_Task objective_.
Looking at the records below, say how many lines include "July", and add nothing else.

_Material to process_.
──────────

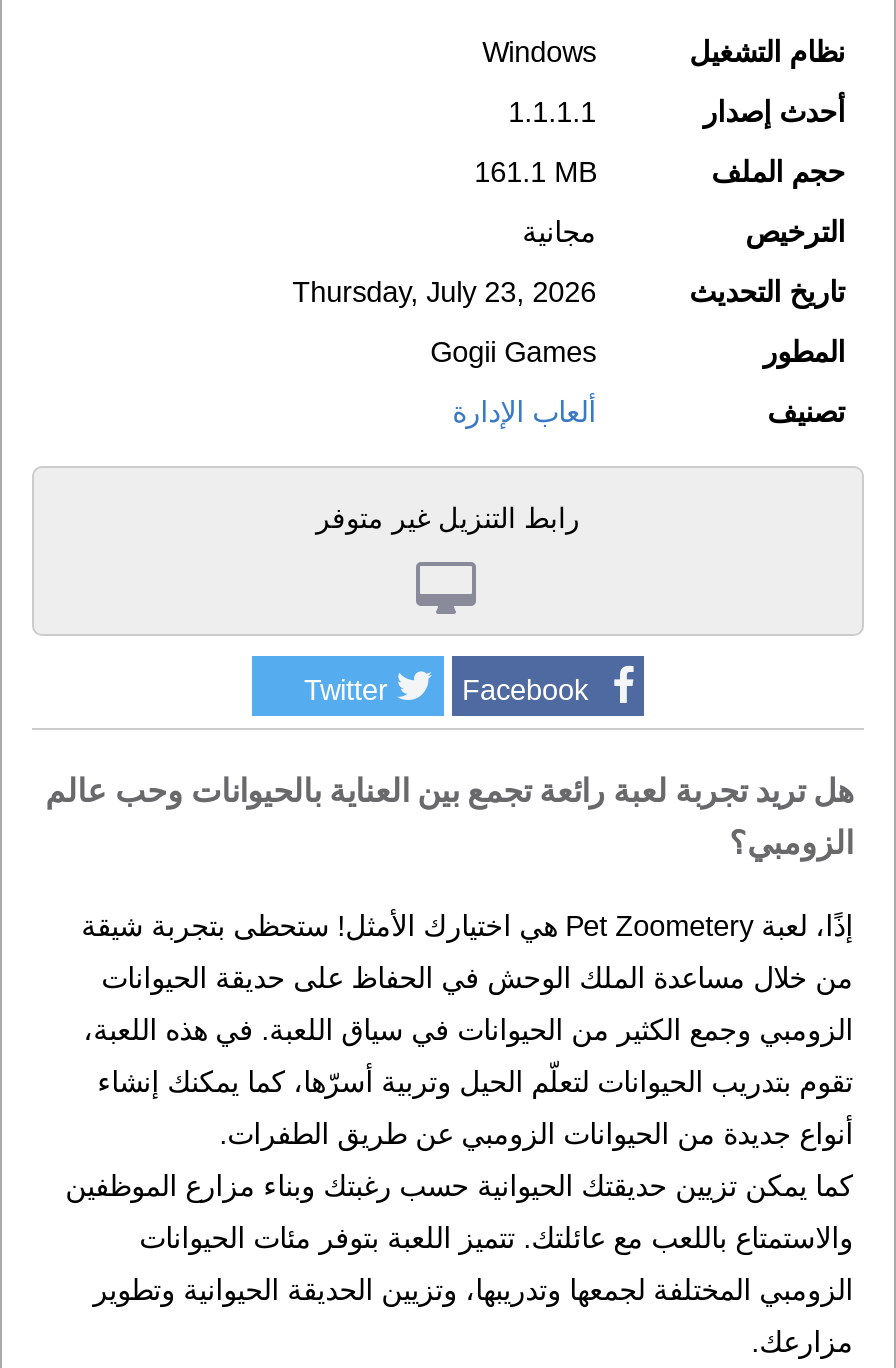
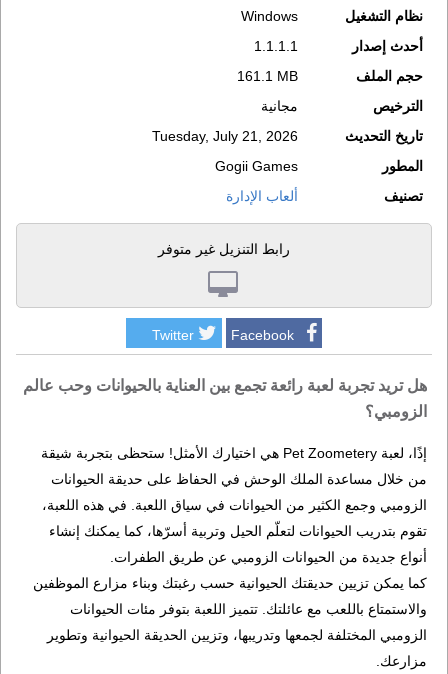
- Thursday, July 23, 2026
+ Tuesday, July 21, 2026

──────────

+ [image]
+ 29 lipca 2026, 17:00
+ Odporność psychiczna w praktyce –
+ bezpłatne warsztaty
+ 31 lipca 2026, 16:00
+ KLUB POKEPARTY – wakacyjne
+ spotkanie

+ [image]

──────────

_Reply to the task_.
2